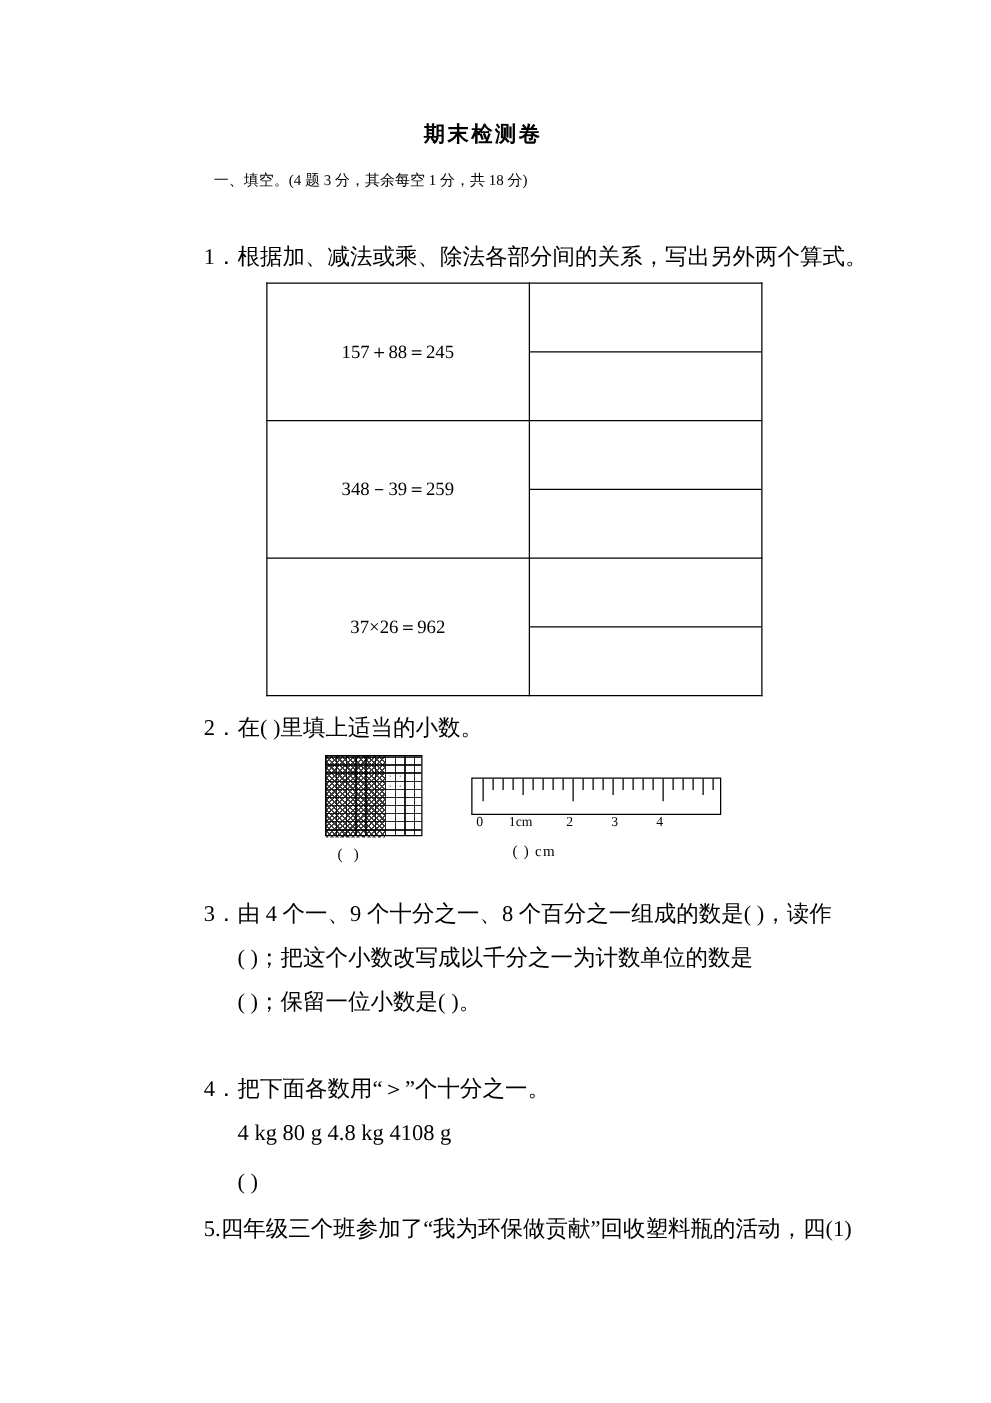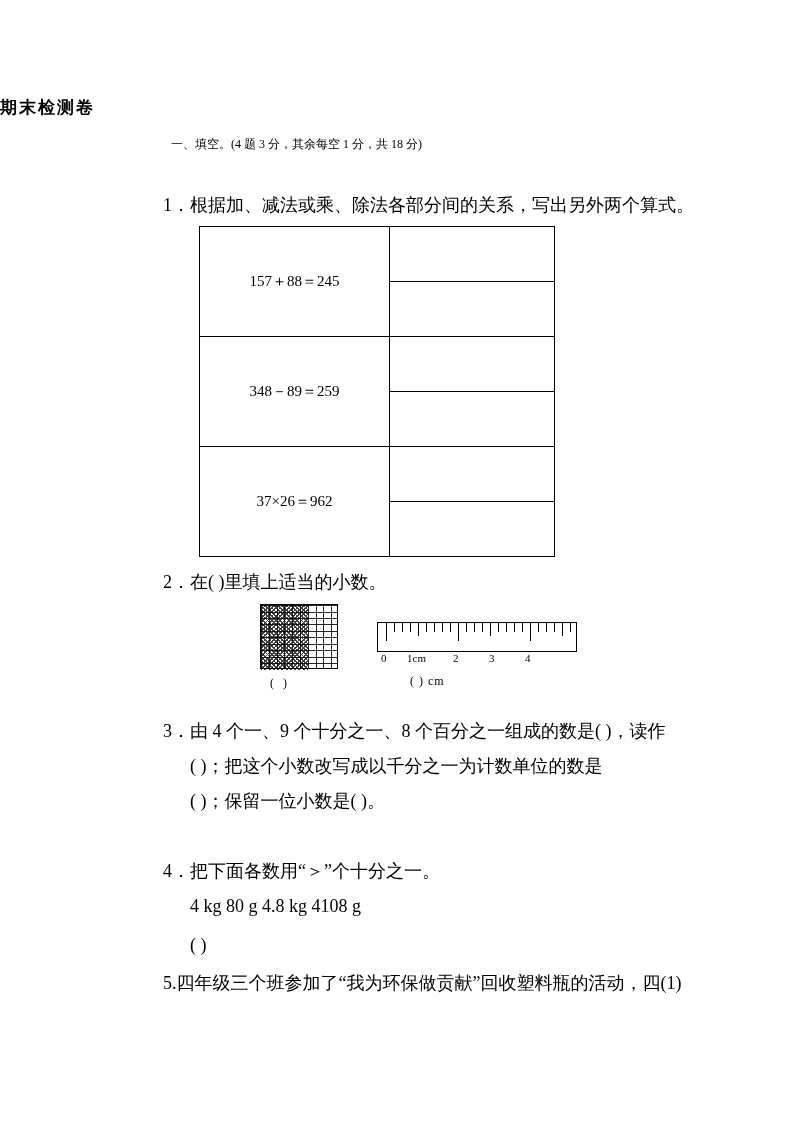--- a/index.html
+++ b/index.html
@@ -19,21 +19,21 @@
     position: absolute;
     left: 0; top: 0;
     width: 793px;
     height: 1122px;
   }
   .title {
     position: absolute;
     left: 0;
     top: 96px;
     width: 773px;
-    text-align: left;
+    text-align: center;
     font-size: 17px;
     font-weight: bold;
     letter-spacing: 2px;
     font-family: "DejaVu Sans", "Liberation Sans", sans-serif;
   }
   .section-head {
     position: absolute;
     left: 131px;
     top: 136px;
     font-size: 12px;
@@ -51,23 +51,23 @@
   .q3 .l2 { position: absolute; left: 27px; top: 35px; white-space: nowrap;}
   .q3 .l3 { position: absolute; left: 27px; top: 70px; white-space: nowrap;}
   .q4 { left: 116px; top: 856px; }
   .q4 .vals { position: absolute; left: 27px; top: 35px; white-space: nowrap; font-family: "Liberation Serif", serif;}
   .q4 .blank { position: absolute; left: 27px; top: 74px; white-space: nowrap; }
   .q5 { left: 116px; top: 968px; }
 
   
   .tbl {
     position: absolute;
-    left: 199px;
+    left: 213px;
     top: 226px;
-    width: 356px;
+    width: 397px;
     height: 331px;
     border-collapse: collapse;
   }
   .tbl td {
     border: 1.3px solid #000;
     height: 82px;
     vertical-align: middle;
   }
   .tbl td.left {
     width: 208px;
@@ -184,21 +184,21 @@
   <table class="tbl">
     <tbody>
         <tr>
       <td class="left">157＋88＝245</td>
       <td class="right">
         <div class="half"></div>
         <div class="half last"></div>
       </td>
     </tr>
     <tr>
-      <td class="left">348－89＝259</td>
+      <td class="left">348－39＝259</td>
       <td class="right">
         <div class="half"></div>
         <div class="half last"></div>
       </td>
     </tr>
     <tr>
       <td class="left">37×26＝962</td>
       <td class="right">
         <div class="half"></div>
         <div class="half last"></div>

■ Directions: Among the lines of the listing above, count those that hold the string "border", giving the count alone.

■ Answer box: 2